Grazie a tutti quelli che mi hanno risposto. Non mi aspettavo così tante risposte in così poche ore.
Faccio giusto una piccola precisazione per evitare messaggi come questi:
TheMarsican mancano le basi su come si usano determinati servizi
giuse56 L’errore è stato quello di crearlo da un pc pubblico qualsiasi.
Simo-S Tralasciando la follia di utilizzare un pc pubblico per attivare un nuovo account Gmail, non bisognerebbe mai utilizzare un’unica mail per tutto.
A questo punto devo chiarire il concetto di PC pubblico, perché penso che tutti abbiate in mente il PC di un centro commerciale o di un aereoporto. Trattasi, invece, di un PC istituzionale a cui ha accesso un numero limitato di persone, ben identificate, ciascuna con il proprio account, che però si trova su una rete che da spesso problemi con Google (non conosco l'infrastruttura, che è in gestione di una grossa società che lavora quasi esclusivamente enti e istituzioni critiche/strategiche, ma penso usino un numero molto limitato di IP per migliaia di utenti giornalieri e che non siano correttamente flaggati come pubblici).
Chiarito questo, specifico che non c'è stato nessun tipo di furto di credenziali o di tentativi ripetuti di accessi da parte di estranei. Per quanto riguarda la mia mail, sono tranquillo con 2FA, passkey, codici di recupero e quant'altro, e non temo furti di dati, sapendo proteggermi a sufficienza. Il punto che volevo sollevare non è la facilità con cui si possa essere vittime di furti di credenziali, su cui, condivido in pieno, il primo è unico step è quello di avere un minimo di formazione personale sull'uso della tecnologia, ma l'enorme potere che questi giganti di internet hanno, a cui uno spesso non pensa fino a quando non decidono di tagliarti fuori a loro insindacabile giudizio.

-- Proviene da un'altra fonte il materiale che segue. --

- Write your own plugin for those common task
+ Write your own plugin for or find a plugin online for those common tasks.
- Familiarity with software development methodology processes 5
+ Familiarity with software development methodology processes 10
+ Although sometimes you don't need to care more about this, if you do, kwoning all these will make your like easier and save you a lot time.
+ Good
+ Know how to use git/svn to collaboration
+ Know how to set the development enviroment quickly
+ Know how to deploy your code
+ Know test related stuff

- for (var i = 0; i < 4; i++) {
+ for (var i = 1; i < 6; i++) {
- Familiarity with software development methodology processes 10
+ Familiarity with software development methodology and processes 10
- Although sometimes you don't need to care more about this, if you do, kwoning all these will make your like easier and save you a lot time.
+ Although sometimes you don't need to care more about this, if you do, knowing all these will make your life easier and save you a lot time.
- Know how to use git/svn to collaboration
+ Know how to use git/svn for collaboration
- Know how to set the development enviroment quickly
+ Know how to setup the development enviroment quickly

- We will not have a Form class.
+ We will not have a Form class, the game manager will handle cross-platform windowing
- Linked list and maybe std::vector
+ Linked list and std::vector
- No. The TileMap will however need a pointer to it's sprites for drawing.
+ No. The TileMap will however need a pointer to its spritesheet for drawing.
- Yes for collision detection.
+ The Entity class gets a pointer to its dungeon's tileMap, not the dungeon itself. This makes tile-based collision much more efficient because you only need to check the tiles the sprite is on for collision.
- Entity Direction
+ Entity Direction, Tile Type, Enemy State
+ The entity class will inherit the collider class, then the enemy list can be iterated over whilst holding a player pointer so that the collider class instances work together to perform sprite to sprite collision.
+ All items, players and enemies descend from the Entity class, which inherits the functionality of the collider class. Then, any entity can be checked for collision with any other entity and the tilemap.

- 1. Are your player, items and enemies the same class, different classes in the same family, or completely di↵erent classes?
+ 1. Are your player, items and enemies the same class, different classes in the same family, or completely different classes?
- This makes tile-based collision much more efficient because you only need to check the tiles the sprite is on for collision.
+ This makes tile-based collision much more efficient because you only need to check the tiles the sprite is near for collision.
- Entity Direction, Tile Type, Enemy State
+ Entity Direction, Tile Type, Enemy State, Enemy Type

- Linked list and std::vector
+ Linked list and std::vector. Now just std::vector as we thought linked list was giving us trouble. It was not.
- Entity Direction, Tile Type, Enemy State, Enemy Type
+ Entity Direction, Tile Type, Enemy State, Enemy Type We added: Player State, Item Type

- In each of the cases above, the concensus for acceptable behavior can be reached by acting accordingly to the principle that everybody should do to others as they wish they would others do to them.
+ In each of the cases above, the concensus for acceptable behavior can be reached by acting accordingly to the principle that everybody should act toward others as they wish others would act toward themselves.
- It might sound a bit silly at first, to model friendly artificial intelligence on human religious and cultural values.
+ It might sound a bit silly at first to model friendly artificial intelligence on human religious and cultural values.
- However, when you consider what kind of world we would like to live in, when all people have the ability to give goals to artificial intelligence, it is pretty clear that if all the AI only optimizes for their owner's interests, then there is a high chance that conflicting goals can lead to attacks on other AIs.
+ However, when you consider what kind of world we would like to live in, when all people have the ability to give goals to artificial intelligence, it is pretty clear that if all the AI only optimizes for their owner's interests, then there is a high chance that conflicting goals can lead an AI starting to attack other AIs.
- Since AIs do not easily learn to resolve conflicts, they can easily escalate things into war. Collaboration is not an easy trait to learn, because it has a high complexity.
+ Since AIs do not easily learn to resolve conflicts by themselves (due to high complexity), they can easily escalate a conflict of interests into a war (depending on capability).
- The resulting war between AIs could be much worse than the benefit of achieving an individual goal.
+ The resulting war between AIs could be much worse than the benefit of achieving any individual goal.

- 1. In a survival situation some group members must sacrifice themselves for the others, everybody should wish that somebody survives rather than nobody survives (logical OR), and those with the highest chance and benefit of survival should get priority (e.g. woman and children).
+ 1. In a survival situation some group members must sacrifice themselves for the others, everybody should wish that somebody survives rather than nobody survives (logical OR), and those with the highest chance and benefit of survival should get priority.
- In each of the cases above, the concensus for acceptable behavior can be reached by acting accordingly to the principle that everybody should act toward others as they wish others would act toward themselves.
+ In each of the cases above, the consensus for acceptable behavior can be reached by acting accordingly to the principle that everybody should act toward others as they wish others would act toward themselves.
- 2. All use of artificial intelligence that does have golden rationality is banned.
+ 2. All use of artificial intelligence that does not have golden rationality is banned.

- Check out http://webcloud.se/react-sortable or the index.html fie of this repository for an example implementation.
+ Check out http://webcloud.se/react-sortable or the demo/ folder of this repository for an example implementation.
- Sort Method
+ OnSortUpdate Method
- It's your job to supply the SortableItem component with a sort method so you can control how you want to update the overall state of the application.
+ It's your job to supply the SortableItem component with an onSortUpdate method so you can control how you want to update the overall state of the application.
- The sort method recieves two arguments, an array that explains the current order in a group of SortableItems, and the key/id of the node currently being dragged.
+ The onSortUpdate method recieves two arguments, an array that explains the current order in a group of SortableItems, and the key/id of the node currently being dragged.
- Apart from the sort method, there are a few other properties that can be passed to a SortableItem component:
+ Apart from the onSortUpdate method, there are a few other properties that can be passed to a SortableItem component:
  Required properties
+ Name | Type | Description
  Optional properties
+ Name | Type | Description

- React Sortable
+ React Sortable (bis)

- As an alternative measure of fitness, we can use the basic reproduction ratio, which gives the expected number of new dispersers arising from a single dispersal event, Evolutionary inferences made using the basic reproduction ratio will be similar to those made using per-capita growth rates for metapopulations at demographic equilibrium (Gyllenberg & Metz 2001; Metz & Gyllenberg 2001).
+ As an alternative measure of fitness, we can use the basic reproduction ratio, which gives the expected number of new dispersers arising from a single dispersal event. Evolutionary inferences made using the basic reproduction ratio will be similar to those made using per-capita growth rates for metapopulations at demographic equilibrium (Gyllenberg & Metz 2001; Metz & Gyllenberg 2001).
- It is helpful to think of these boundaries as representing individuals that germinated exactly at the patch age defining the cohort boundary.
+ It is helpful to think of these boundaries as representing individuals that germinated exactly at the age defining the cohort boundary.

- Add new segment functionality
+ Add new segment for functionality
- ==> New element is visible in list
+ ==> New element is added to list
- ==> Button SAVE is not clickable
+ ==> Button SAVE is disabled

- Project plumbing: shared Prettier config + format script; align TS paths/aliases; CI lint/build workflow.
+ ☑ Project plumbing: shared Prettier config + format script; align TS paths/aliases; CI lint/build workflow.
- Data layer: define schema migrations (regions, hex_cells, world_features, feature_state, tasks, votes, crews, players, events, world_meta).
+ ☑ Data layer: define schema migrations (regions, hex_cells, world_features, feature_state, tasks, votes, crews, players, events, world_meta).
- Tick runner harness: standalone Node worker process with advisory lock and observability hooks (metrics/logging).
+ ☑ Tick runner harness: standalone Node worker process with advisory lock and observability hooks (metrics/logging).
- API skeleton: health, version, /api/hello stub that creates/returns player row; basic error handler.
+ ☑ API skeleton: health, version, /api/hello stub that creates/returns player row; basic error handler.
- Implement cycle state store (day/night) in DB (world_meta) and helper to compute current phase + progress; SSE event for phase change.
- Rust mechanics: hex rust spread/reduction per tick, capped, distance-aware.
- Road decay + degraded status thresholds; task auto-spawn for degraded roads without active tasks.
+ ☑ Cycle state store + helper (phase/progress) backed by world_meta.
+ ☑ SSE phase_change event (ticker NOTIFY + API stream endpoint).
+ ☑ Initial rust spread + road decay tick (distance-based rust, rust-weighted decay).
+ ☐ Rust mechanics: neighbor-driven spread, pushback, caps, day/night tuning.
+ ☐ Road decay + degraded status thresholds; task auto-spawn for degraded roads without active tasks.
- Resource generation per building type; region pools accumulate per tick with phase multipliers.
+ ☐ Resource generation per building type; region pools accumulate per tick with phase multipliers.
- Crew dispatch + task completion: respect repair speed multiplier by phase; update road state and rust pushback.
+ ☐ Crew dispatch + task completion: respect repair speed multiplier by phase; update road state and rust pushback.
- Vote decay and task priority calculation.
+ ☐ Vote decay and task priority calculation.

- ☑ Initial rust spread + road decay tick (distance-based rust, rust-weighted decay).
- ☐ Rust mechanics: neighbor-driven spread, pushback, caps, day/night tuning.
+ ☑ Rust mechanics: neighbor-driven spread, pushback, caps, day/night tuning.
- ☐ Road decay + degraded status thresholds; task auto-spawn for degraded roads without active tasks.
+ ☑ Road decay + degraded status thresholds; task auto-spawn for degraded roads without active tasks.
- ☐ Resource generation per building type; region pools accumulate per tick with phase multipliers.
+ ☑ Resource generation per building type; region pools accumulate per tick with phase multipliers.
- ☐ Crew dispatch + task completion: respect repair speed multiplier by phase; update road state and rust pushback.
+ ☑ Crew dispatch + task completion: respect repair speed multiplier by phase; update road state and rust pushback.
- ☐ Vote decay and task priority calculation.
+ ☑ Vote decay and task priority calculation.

Anzi, ritengo come altri qui, che siano molto più sicuri loro che una soluzione casalinga, tipo self hosting (che a me per l'email, scusatemi, pare una follia) o il provider pinco pallino di piccole dimensioni.
Mrtt Secondo me il punto non è tanto perdere quello che hai dentro la casella, quanto perdere l'accesso alla casella stessa, con cui ti sei registrato in ogni parte del mondo e tutti quelli che ti conoscono ti mandano la corrispondenza lì.
Hai centrato il punto, e anche se dovesse trattarsi di una cosa temporanea è comunque una problematica non indifferente. Ma a cacciarti fuori, può essere pure il provider pinco pallino su cui hai registrato il tuo dominio.
Saviolo Se invece hai un'attività di un certo standing, con un sito fato bene ecc... ecc... allora inizia la mail @tuosito.it acquisisce una importanza anche rappresentativa e vale la spesa.
Ci sono attività professionali dove una mail su dominio personale non è assolutamente vista come simbolo di professionalità, anzi l'opposto, da procacciatore. Molto meglio usare quelle del proprio ordine o dell'istituzione per cui si lavora, tanto più se universitaria o prestigiosa.
PS: noto con dispiacere che su questo forum è sempre più difficile cercare di creare discussioni su considerazione e opinioni più astratte, perché qualsiasi cosa viene interpretata come una necessità da parte di utenti che per un qualche motivo si sentono esperti ed in dovere di fornire una lezione su come risolvere un problema che in realtà non si è mai posto.